Data excerpts:
____

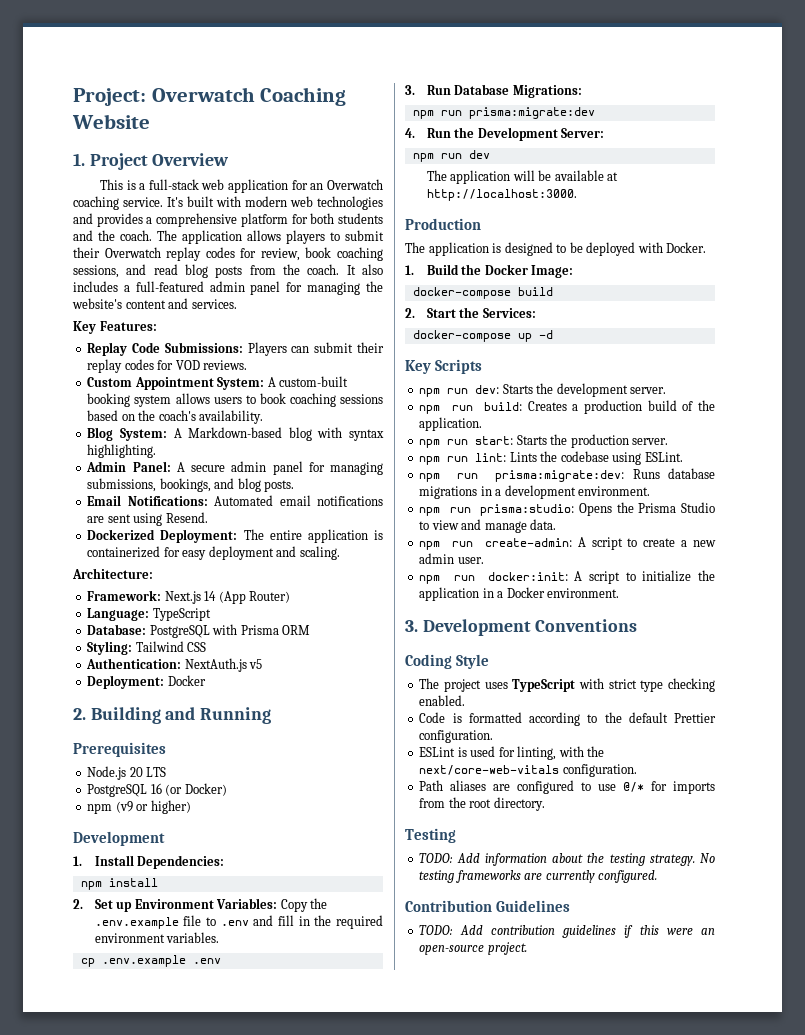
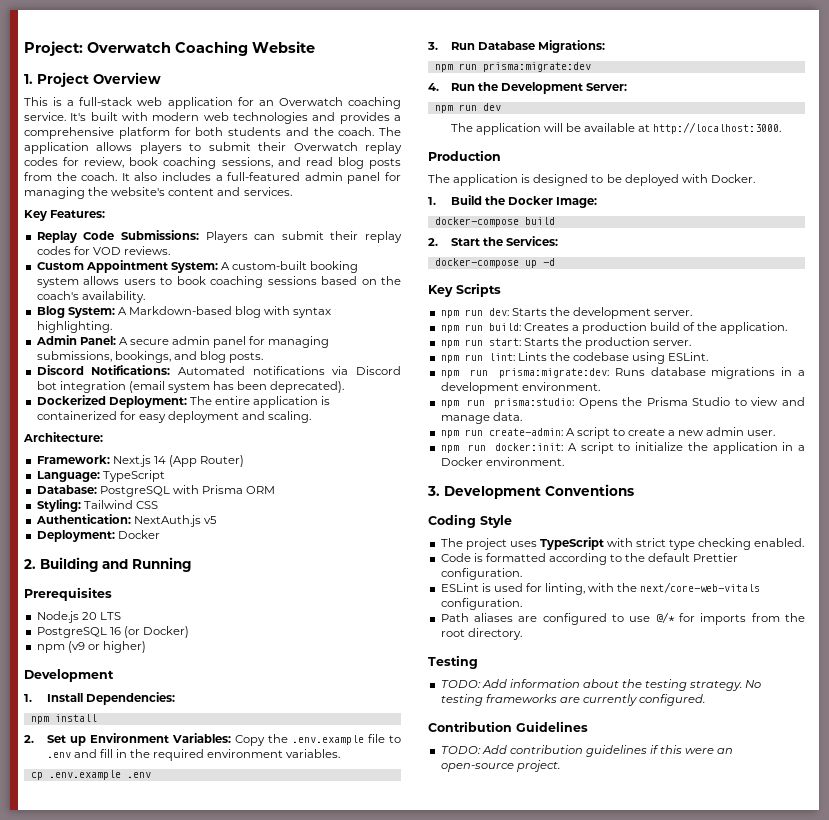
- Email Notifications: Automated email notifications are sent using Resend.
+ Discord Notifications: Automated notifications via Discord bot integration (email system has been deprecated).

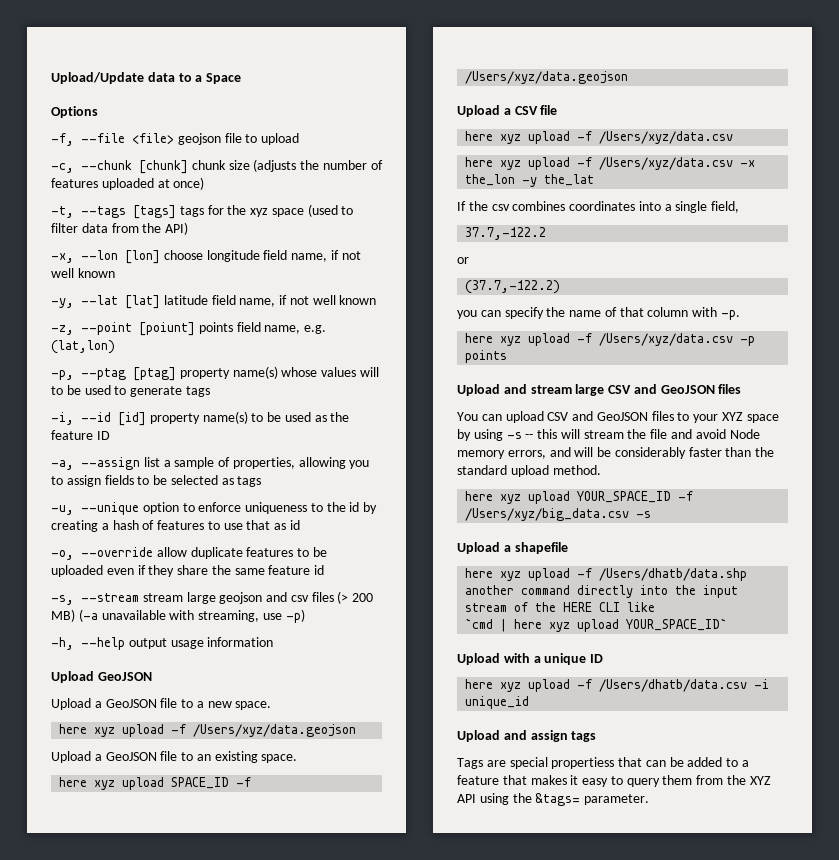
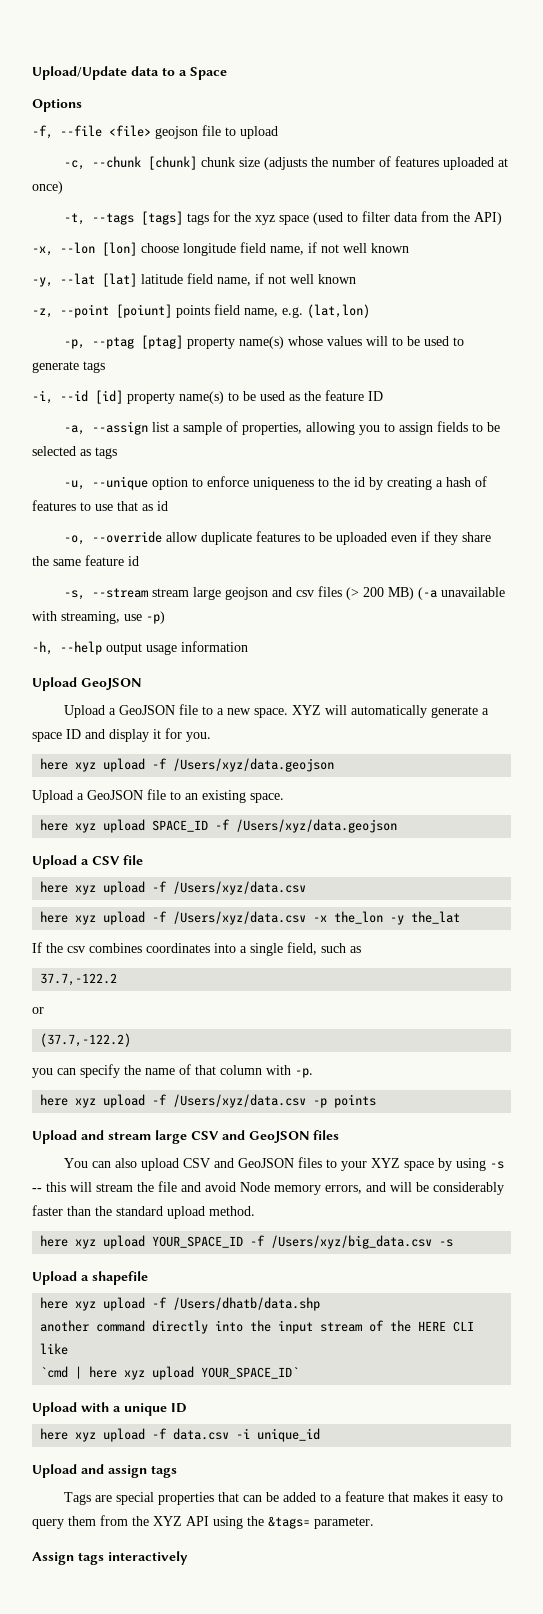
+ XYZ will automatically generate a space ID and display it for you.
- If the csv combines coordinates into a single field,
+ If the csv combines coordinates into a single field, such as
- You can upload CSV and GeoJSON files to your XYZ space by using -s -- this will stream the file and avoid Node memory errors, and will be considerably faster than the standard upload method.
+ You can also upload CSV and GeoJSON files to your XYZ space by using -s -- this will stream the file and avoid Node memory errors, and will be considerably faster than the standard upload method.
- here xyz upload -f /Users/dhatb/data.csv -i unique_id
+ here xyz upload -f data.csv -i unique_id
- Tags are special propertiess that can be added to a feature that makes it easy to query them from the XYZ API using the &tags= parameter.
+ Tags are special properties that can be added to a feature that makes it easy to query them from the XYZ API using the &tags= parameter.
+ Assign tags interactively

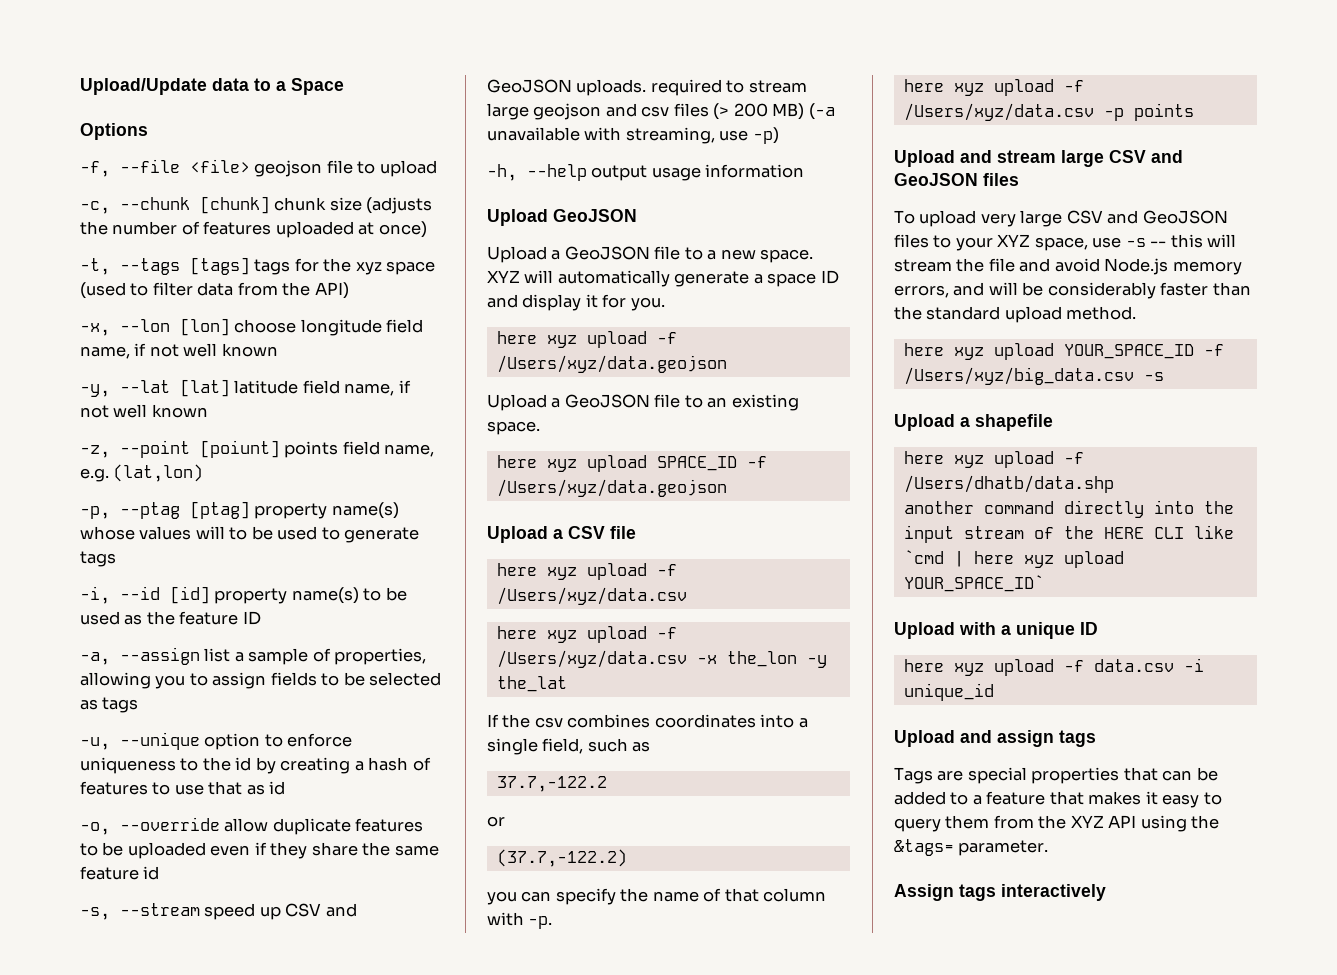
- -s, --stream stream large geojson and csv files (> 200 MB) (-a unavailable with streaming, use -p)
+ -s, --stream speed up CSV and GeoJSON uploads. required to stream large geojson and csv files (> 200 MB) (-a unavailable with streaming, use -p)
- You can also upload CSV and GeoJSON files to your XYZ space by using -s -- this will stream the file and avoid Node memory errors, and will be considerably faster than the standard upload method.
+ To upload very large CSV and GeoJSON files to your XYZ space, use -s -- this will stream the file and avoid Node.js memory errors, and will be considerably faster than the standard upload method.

____

Task details:
In your copy, include no pictures, but set down every record exactly.

Output for this task:
- Email Notifications: Automated email notifications are sent using Resend.
+ Discord Notifications: Automated notifications via Discord bot integration (email system has been deprecated).

+ XYZ will automatically generate a space ID and display it for you.
- If the csv combines coordinates into a single field,
+ If the csv combines coordinates into a single field, such as
- You can upload CSV and GeoJSON files to your XYZ space by using -s -- this will stream the file and avoid Node memory errors, and will be considerably faster than the standard upload method.
+ You can also upload CSV and GeoJSON files to your XYZ space by using -s -- this will stream the file and avoid Node memory errors, and will be considerably faster than the standard upload method.
- here xyz upload -f /Users/dhatb/data.csv -i unique_id
+ here xyz upload -f data.csv -i unique_id
- Tags are special propertiess that can be added to a feature that makes it easy to query them from the XYZ API using the &tags= parameter.
+ Tags are special properties that can be added to a feature that makes it easy to query them from the XYZ API using the &tags= parameter.
+ Assign tags interactively

- -s, --stream stream large geojson and csv files (> 200 MB) (-a unavailable with streaming, use -p)
+ -s, --stream speed up CSV and GeoJSON uploads. required to stream large geojson and csv files (> 200 MB) (-a unavailable with streaming, use -p)
- You can also upload CSV and GeoJSON files to your XYZ space by using -s -- this will stream the file and avoid Node memory errors, and will be considerably faster than the standard upload method.
+ To upload very large CSV and GeoJSON files to your XYZ space, use -s -- this will stream the file and avoid Node.js memory errors, and will be considerably faster than the standard upload method.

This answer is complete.